In a recent dental publication, Dr. Jack Turbyfill (a reputable and prominent prostodontist and lecturer on complete and partial dentures), was being interviewed by another dentist. I believe it is worth repeating some of his thoughts. “Expert partial technicians are becoming a rarity today. If the dentist has an exceptional removable technician, he or she has to learn how to keep that person because this is one of the biggest shortages we have today in dentistry”.
As president of the Flexite Company I am privileged to meet with technicians from all over the world. There is a shortage of skilled partial technicians in every country. Dentistry today is more focused on implants and mouth reconstruction. New technicians strive to become porcelain or crown and bridge specialists because they are assured of a higher income. This may be true but there is still a great demand for removables. Where are we going to get these removable technicians from? Adjustments may have to be made in salaries to the technician and higher wages and lab fees will have to be increased to the dentist proportionately. As Dr. Jack Turbyfill said, “Expert partial technicians are becoming a rarity today”.
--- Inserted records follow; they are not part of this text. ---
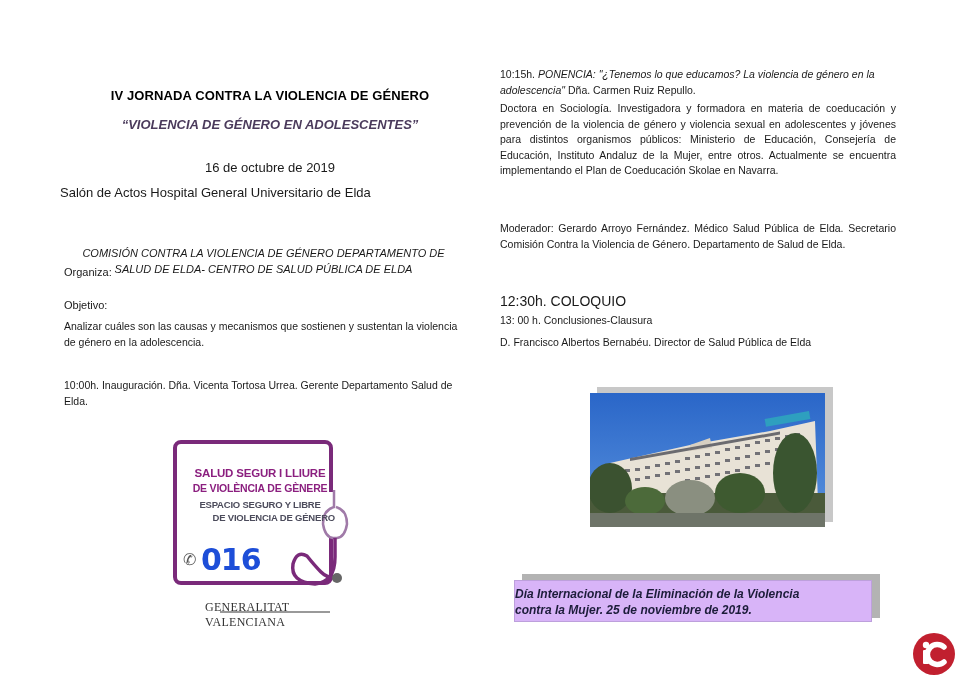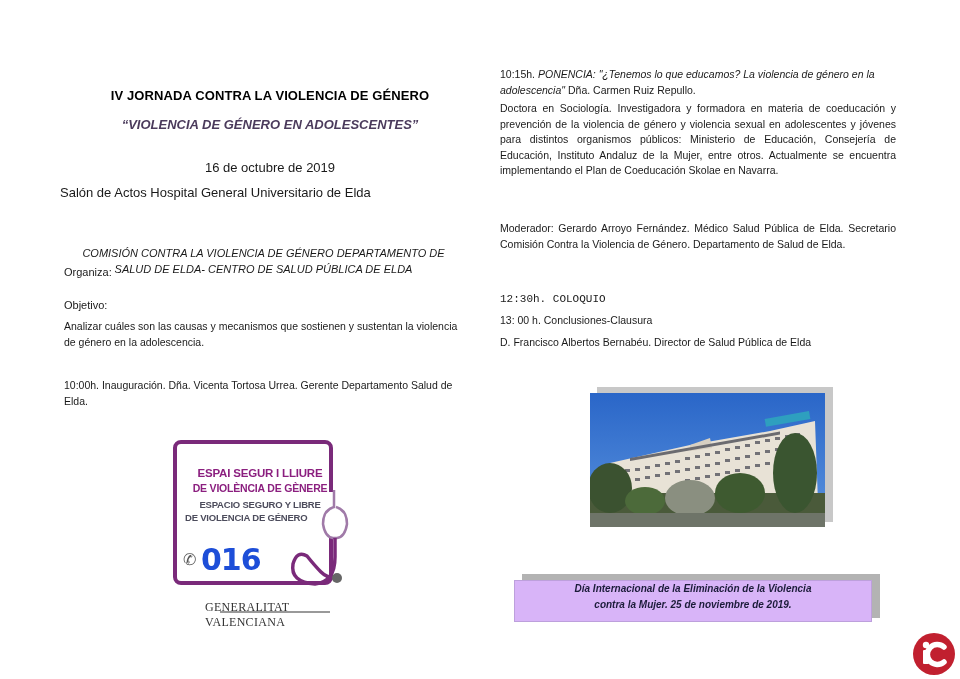"12:30h. COLOQUIO" .r-coloquio { font-family: Liberation Mono, monospace -> none; font-size: 11px -> 14px }
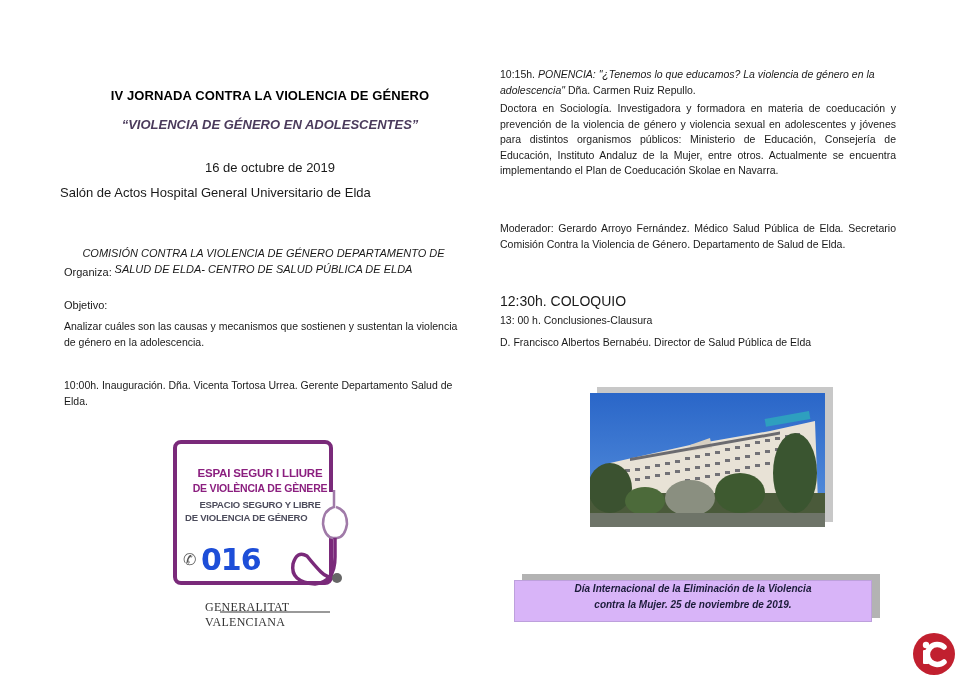"ESPAI SEGUR I LLIURE" div.logo-l1 { text: ESPAI -> SALUD }
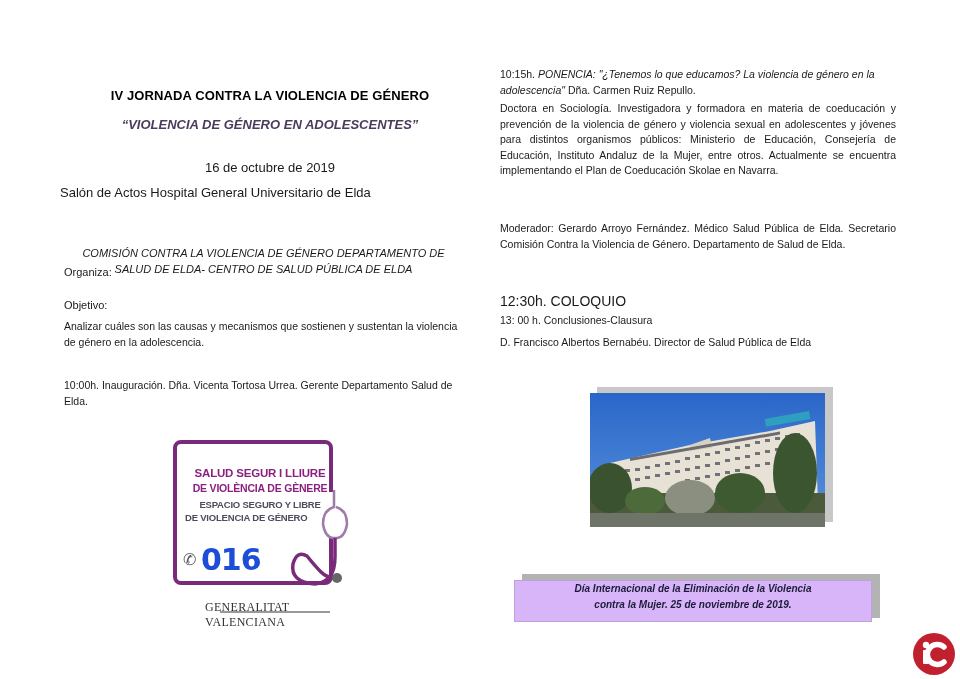"DE VIOLENCIA DE GÉNERO" .logo-l4 { text-align: left -> right }
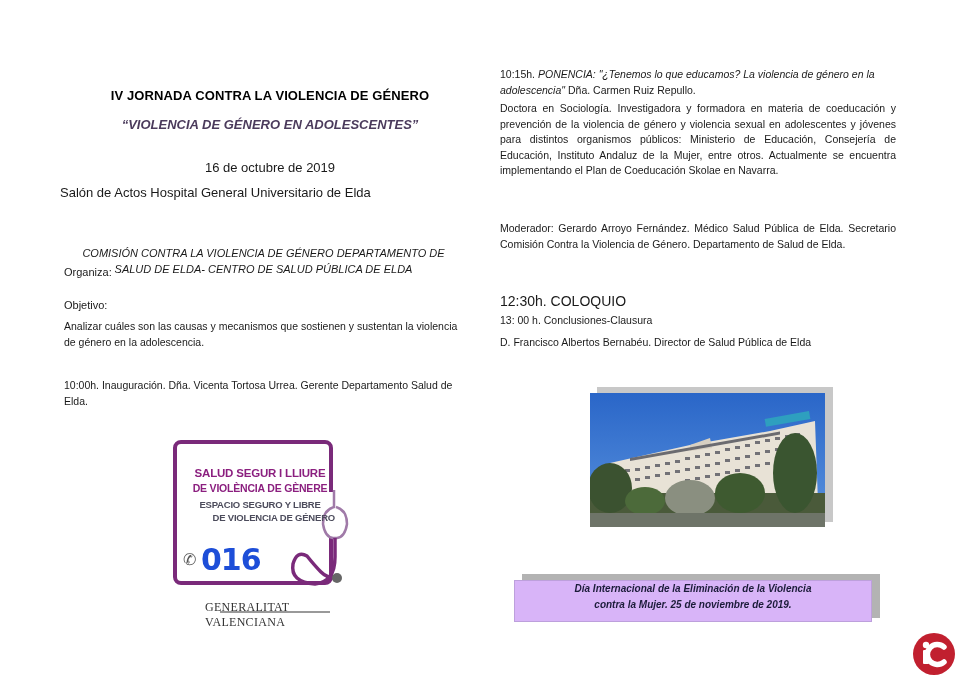"Día Internacional de la Eliminación" .banner { font-size: 10px -> 12px; padding-top: none -> 5px; text-align: center -> left }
Now that cast flexible partials are popular and in demand, it is more imperative than ever to train technicians to become expert partial technicians. We must teach them to properly survey and design partials. Many labs enter into this modality without adequate training in surveying and blockout procedures. Some do not own a Surveyor and continue to eye ball their clasps. Flexible partials require the same skill as cast metal partials. Surveying, blockout, duplicating models, etc. are essential steps in fabricating cast partials whether they are cast metal or cast thermoplastics.
Surveying, Art or Science?
Every removable restoration must have a path of insertion. Every oral cavity can be compared to fingerprints. They are all different. Shapes of teeth vary from ovoid, tapering, to square. Sometimes they are a combination of each. Some teeth are malposed and flare out in opposite directions making the insertion of the restoration difficult. This creates added problems if we wish to keep the clasps near the gingival, for esthetic reasons, and the survey indicates otherwise.
What do we mean by survey? Think of a globe. (Sketch A)
It is perfectly round and the perimeter is 360 degrees. If we put it in a fixed position and run a perpendicular carbon marker around the globe we will be marking the widest part of the globe. (180 degrees) Anything below the line would be into an undercut. If we tried to create a cover for the globe, we could only succeed in bringing it to the widest point. It would be impossible for the cover to go below the widest part of the globe. It is the same when we apply the carbon marker to the widest portion of the tooth.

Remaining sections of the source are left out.